Мужчины — все, кроме Арона, — поднимаются со своих мест; преодолев некоторое колебание, они покидают гостиную, набрасывают плащи и выходят на веранду, чтобы оценить положение. Вот то, что подобает делать мужчинам, думает Шон. Они рассматривают ситуацию вплотную, они определяют масштабы проблемы, они принимают решение и ставят точку. И что бы там ни говорили, решать так-таки им.
— Видали? — Брайан широким жестом обводит сад, где уже смазаны снегопадом все детали пейзажа, включая каменный каркас ограды, играющий роль горизонта. — Если часа два махать лопатой, мы, может быть, и сумели бы откопать свои автомобили… но одному Богу известно, когда пришлют снегоочиститель! Лично я не имею ни малейшего желания проделать пятидесятикилометровый путь по такой дороге, да еще и в том состоянии, в котором я сейчас нахожусь.

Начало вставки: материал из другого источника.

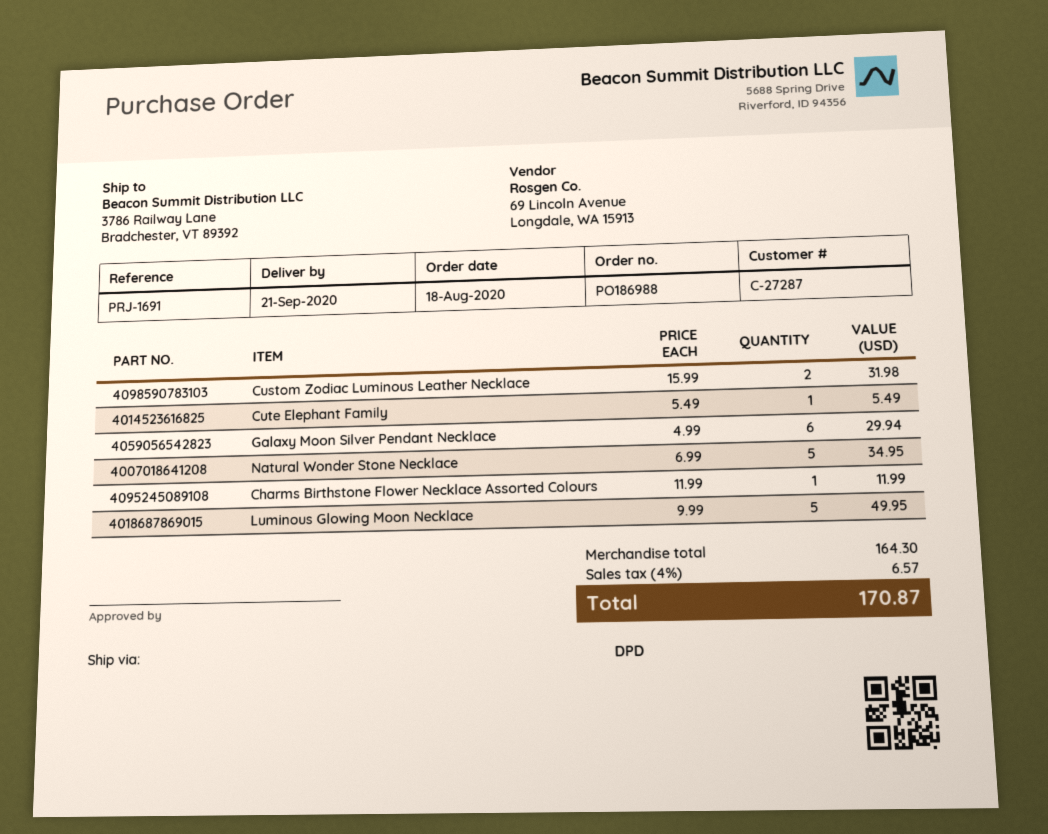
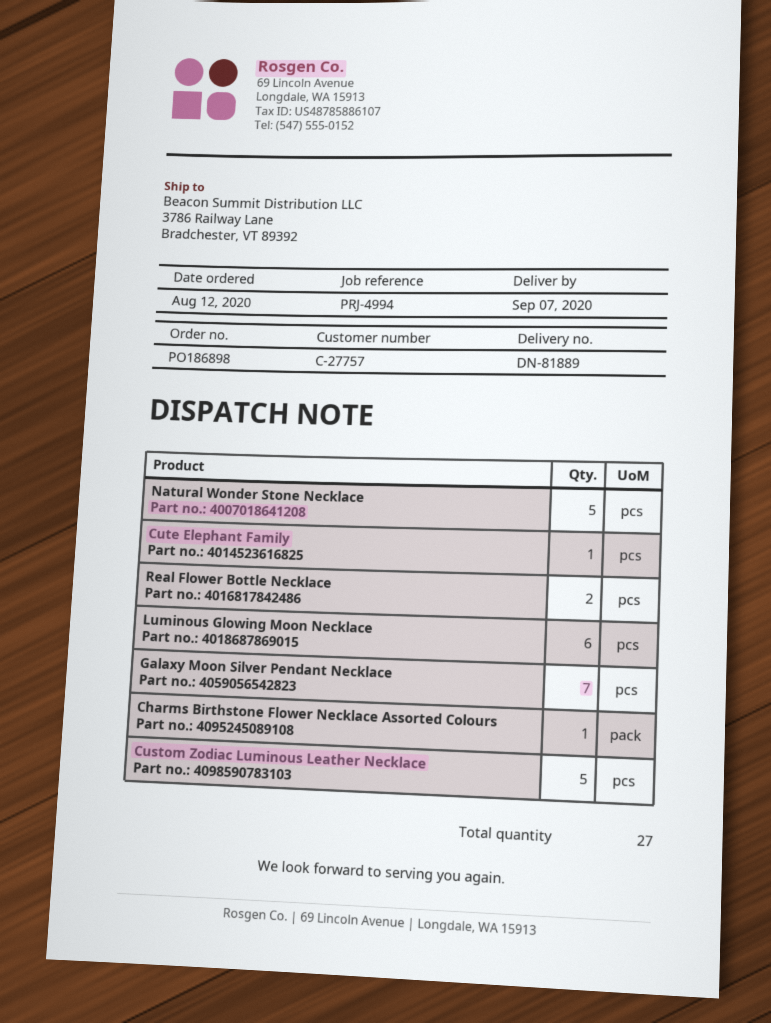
order number: PO186988 -> PO186898
order date: 2020-08-18 -> 2020-08-12
delivery date: 2020-09-21 -> 2020-09-07
customer number: C-27287 -> C-27757
reference: PRJ-1691 -> PRJ-4994
Custom Zodiac Luminous Leather Necklace: 2 -> 5
Galaxy Moon Silver Pendant Necklace: 6 -> 7
Luminous Glowing Moon Necklace: 5 -> 6
Real Flower Bottle Necklace: none -> 2

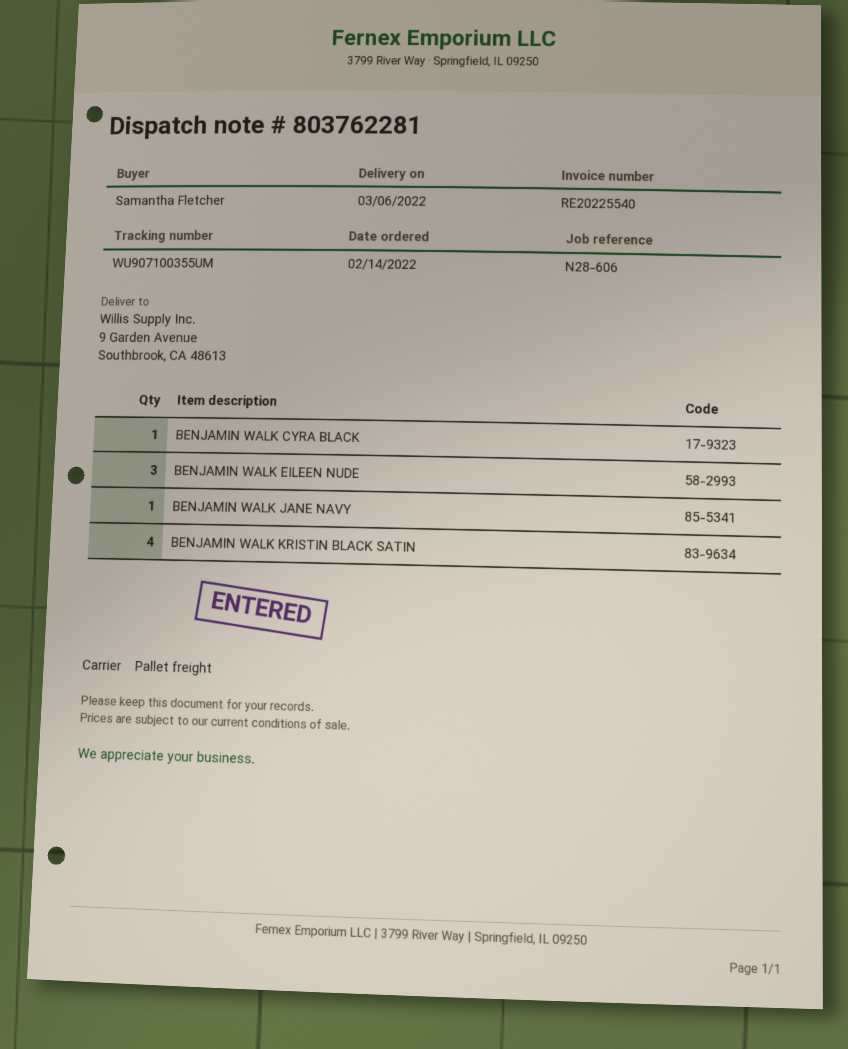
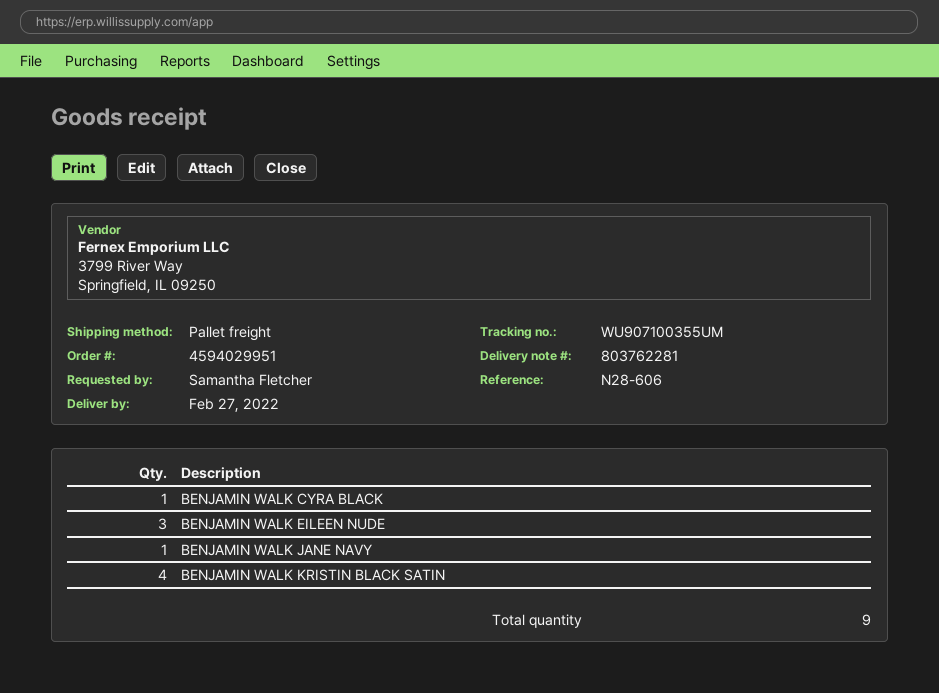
delivery date: 2022-03-06 -> 2022-02-27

— Я тоже, — подхватывает Леонид. — Меня бы не устроили и три километра пути. Даже в другом состоянии. И снег расчищать у меня нет ни малейшей охоты: спина болит.
— А у меня палец, — жалуется Шон.
— Но ведь это всего-навсего левая рука, — замечает Хэл.
— А тебе случалось работать лопатой, пользуясь одной рукой? — язвительно спрашивает Шон.
— Случалось ли тебе работать лопатой? — с усмешкой повторяет Чарльз. — Да ну же, брось, Шон. Открой нам правду! Когда ты в последний раз чистил снег?
— О, — теперь ухмыляется и Шон, — сдается мне, что нечто подобное имело место годиков двадцать назад.
— Кажется, я никогда не видел, чтобы в ноябре месяце выпало столько снега, — замечает Хэл.
— Это мне напоминает Джойса, — говорит Шон. — Помните, последнюю фразу этой его новеллы «Мертвые», что в «Дублинцах»… Лучшей из всех, написанных по-английски. «Снег, мягко ниспадавший с высот, лежащих за гранью этого мира, ниспадал мягко, словно театральный занавес в финале, укрывая и живых, и мертвых».
Ему никогда не удавалось убедить своих студентов в гениальности этой концовки. Они считали, что со стороны Джойса было явной неловкостью употребить в пределах одной фразы «мягко ниспадавший» и «ниспадал мягко». Их учили избегать такого рода излишеств… а между тем фраза Джойса своим ритмом, своими повторами стремится передать именно это: как летят и летят снежные хлопья, одинаковые и неповторимые, поглощая все и вся.